[Exercise material — start]
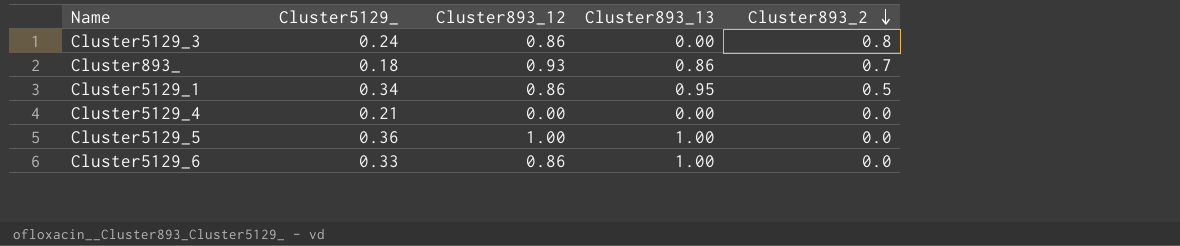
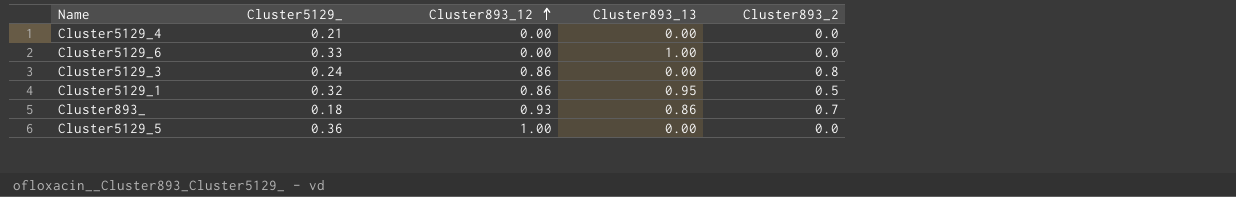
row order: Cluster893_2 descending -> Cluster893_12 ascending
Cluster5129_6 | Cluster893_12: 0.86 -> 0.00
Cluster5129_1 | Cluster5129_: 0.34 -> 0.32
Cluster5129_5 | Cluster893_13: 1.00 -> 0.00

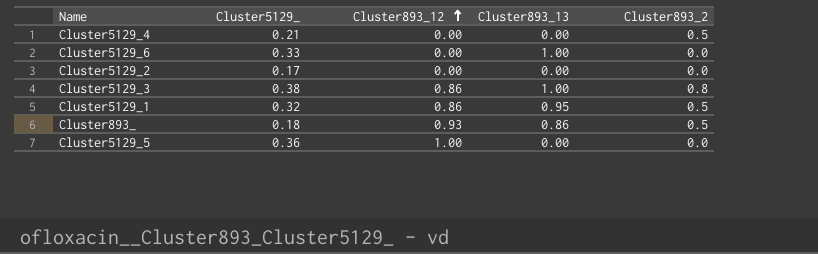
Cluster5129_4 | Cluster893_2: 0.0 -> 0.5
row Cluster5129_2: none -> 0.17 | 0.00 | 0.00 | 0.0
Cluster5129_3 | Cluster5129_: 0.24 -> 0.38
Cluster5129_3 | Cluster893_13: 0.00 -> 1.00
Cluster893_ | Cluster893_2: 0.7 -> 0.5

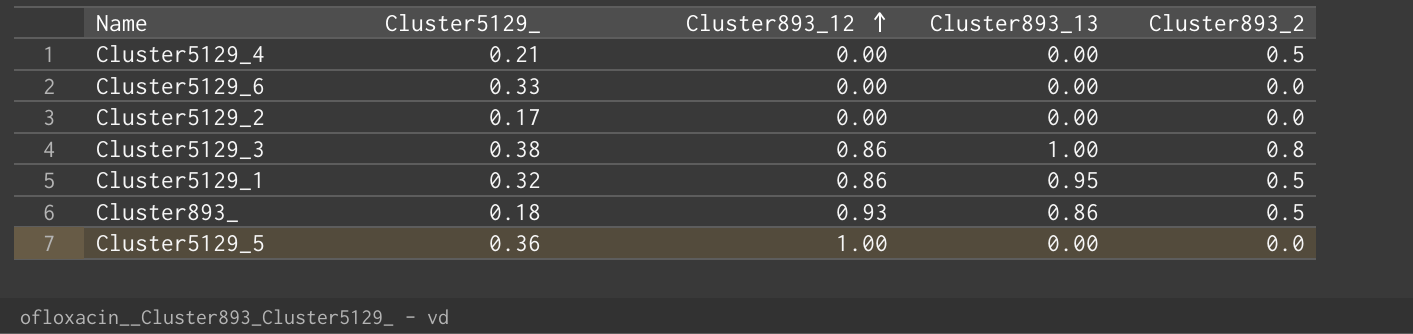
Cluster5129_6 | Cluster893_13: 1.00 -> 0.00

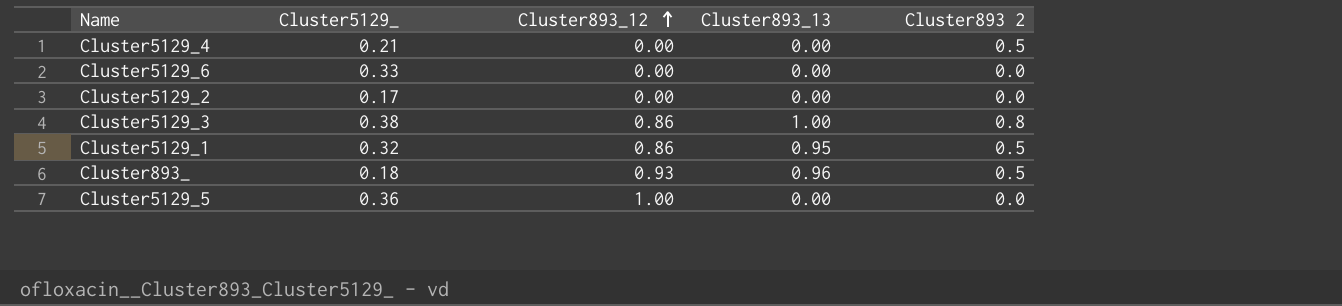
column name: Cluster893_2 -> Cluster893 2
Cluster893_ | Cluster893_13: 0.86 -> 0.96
[Exercise material — finish]
[Exercise material — start]
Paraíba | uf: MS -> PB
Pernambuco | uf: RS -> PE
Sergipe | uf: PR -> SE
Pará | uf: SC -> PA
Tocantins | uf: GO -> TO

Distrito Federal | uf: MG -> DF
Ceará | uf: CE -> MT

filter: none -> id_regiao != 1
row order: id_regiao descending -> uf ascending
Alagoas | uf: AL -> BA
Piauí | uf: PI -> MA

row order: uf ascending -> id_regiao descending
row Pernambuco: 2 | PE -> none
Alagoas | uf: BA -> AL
[Exercise material — finish]
[Exercise material — start]
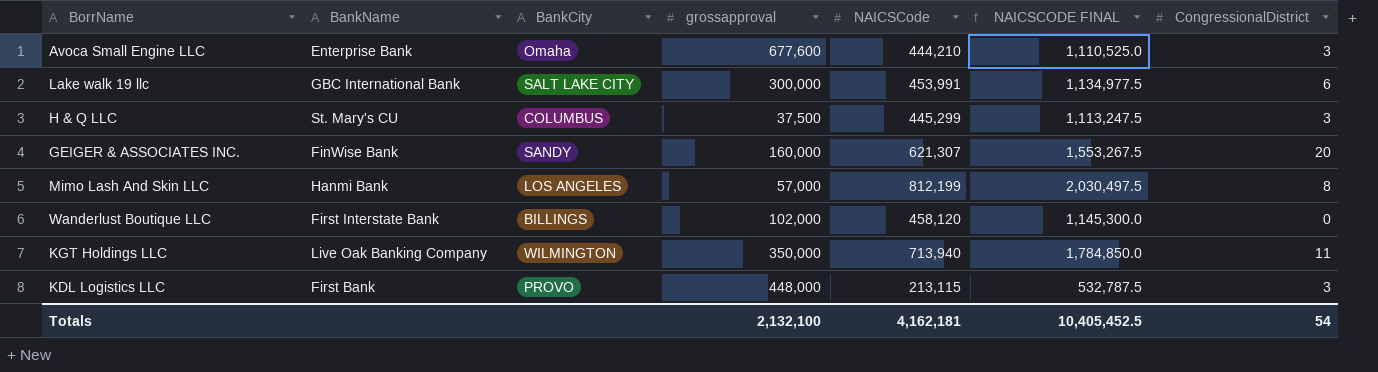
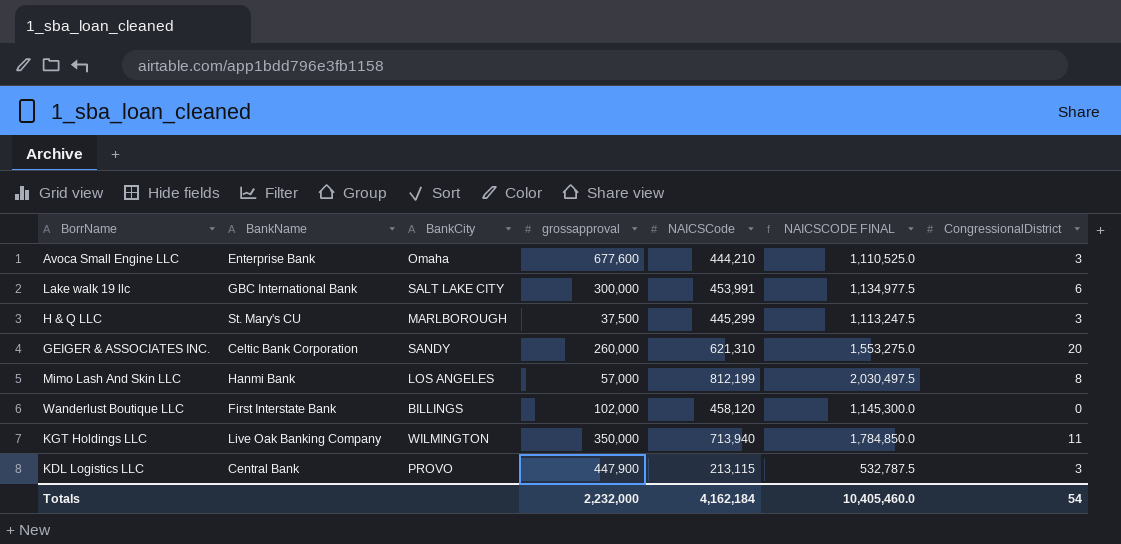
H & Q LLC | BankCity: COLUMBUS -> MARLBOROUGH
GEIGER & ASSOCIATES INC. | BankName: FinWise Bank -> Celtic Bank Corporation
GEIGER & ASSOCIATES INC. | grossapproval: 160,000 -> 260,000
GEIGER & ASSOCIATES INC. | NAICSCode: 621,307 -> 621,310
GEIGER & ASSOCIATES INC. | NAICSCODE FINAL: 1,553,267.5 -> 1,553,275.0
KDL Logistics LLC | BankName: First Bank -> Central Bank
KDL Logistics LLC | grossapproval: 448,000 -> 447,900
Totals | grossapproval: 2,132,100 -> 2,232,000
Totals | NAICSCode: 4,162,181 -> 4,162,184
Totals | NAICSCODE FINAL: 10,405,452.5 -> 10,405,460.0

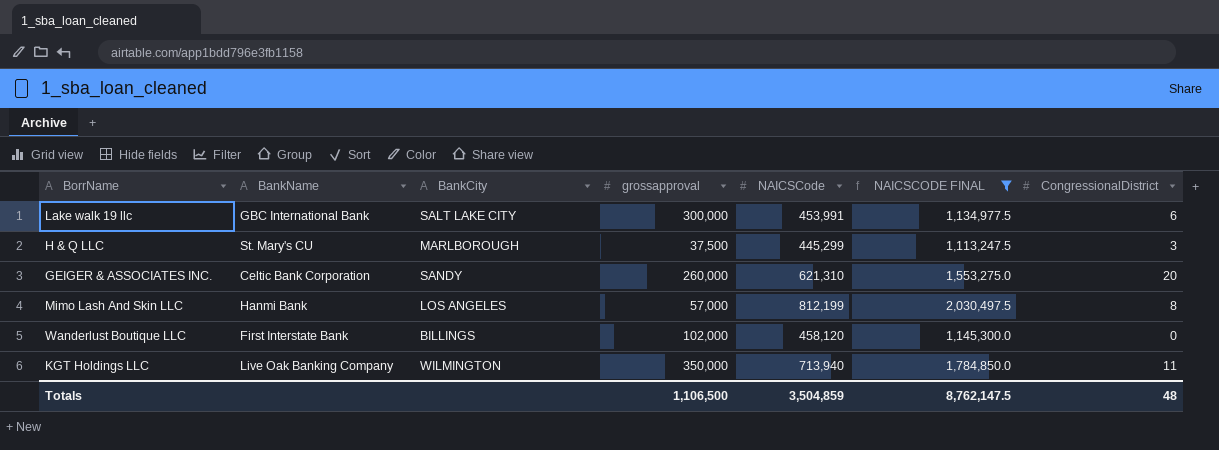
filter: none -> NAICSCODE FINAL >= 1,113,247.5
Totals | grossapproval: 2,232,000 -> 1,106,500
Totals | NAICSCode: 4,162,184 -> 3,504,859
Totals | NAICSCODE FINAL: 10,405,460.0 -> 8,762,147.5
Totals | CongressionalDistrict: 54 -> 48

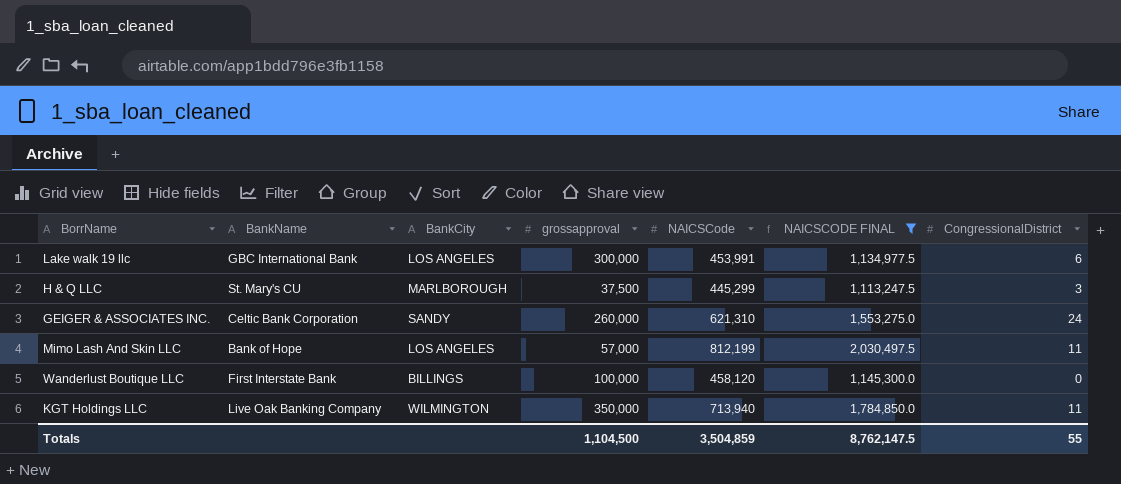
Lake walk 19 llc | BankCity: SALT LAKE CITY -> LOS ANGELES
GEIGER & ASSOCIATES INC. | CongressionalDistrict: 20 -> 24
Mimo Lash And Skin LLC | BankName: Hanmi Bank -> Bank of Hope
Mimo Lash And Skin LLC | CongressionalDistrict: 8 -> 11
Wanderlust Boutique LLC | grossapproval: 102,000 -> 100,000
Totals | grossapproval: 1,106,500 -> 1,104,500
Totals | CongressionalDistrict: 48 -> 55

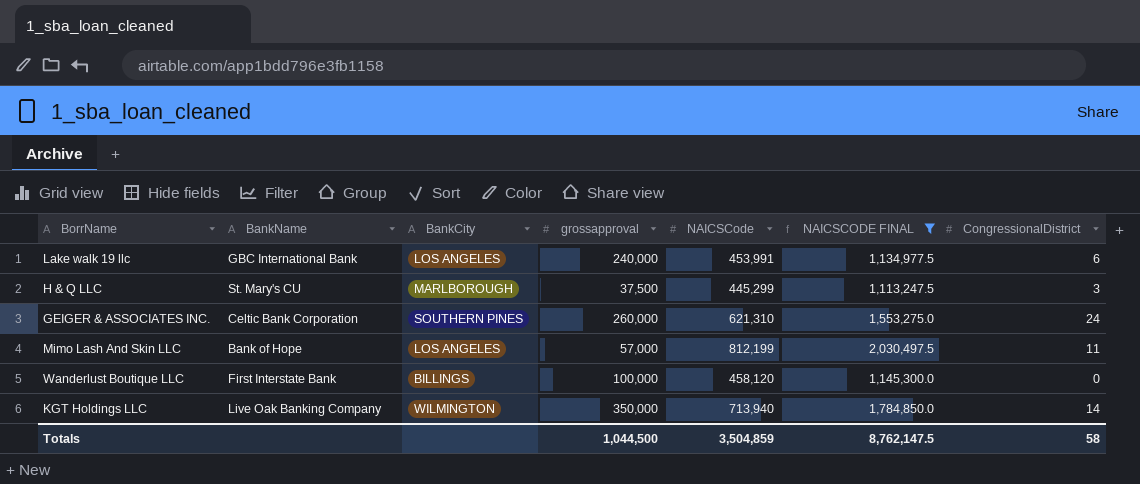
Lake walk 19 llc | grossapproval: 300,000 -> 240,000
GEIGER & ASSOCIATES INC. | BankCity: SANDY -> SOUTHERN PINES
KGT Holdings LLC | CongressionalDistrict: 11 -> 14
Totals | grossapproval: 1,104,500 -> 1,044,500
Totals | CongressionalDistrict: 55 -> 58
[Exercise material — finish]
**Your goal:**
Print, word for word, the lines above that run from the line containing "KDL Logistics LLC | BankName: First" to the line containing "GEIGER & ASSOCIATES INC. | CongressionalDistrict: 20", both included. Keep the pictures out.

**Reply to the exercise:**
KDL Logistics LLC | BankName: First Bank -> Central Bank
KDL Logistics LLC | grossapproval: 448,000 -> 447,900
Totals | grossapproval: 2,132,100 -> 2,232,000
Totals | NAICSCode: 4,162,181 -> 4,162,184
Totals | NAICSCODE FINAL: 10,405,452.5 -> 10,405,460.0

filter: none -> NAICSCODE FINAL >= 1,113,247.5
Totals | grossapproval: 2,232,000 -> 1,106,500
Totals | NAICSCode: 4,162,184 -> 3,504,859
Totals | NAICSCODE FINAL: 10,405,460.0 -> 8,762,147.5
Totals | CongressionalDistrict: 54 -> 48

Lake walk 19 llc | BankCity: SALT LAKE CITY -> LOS ANGELES
GEIGER & ASSOCIATES INC. | CongressionalDistrict: 20 -> 24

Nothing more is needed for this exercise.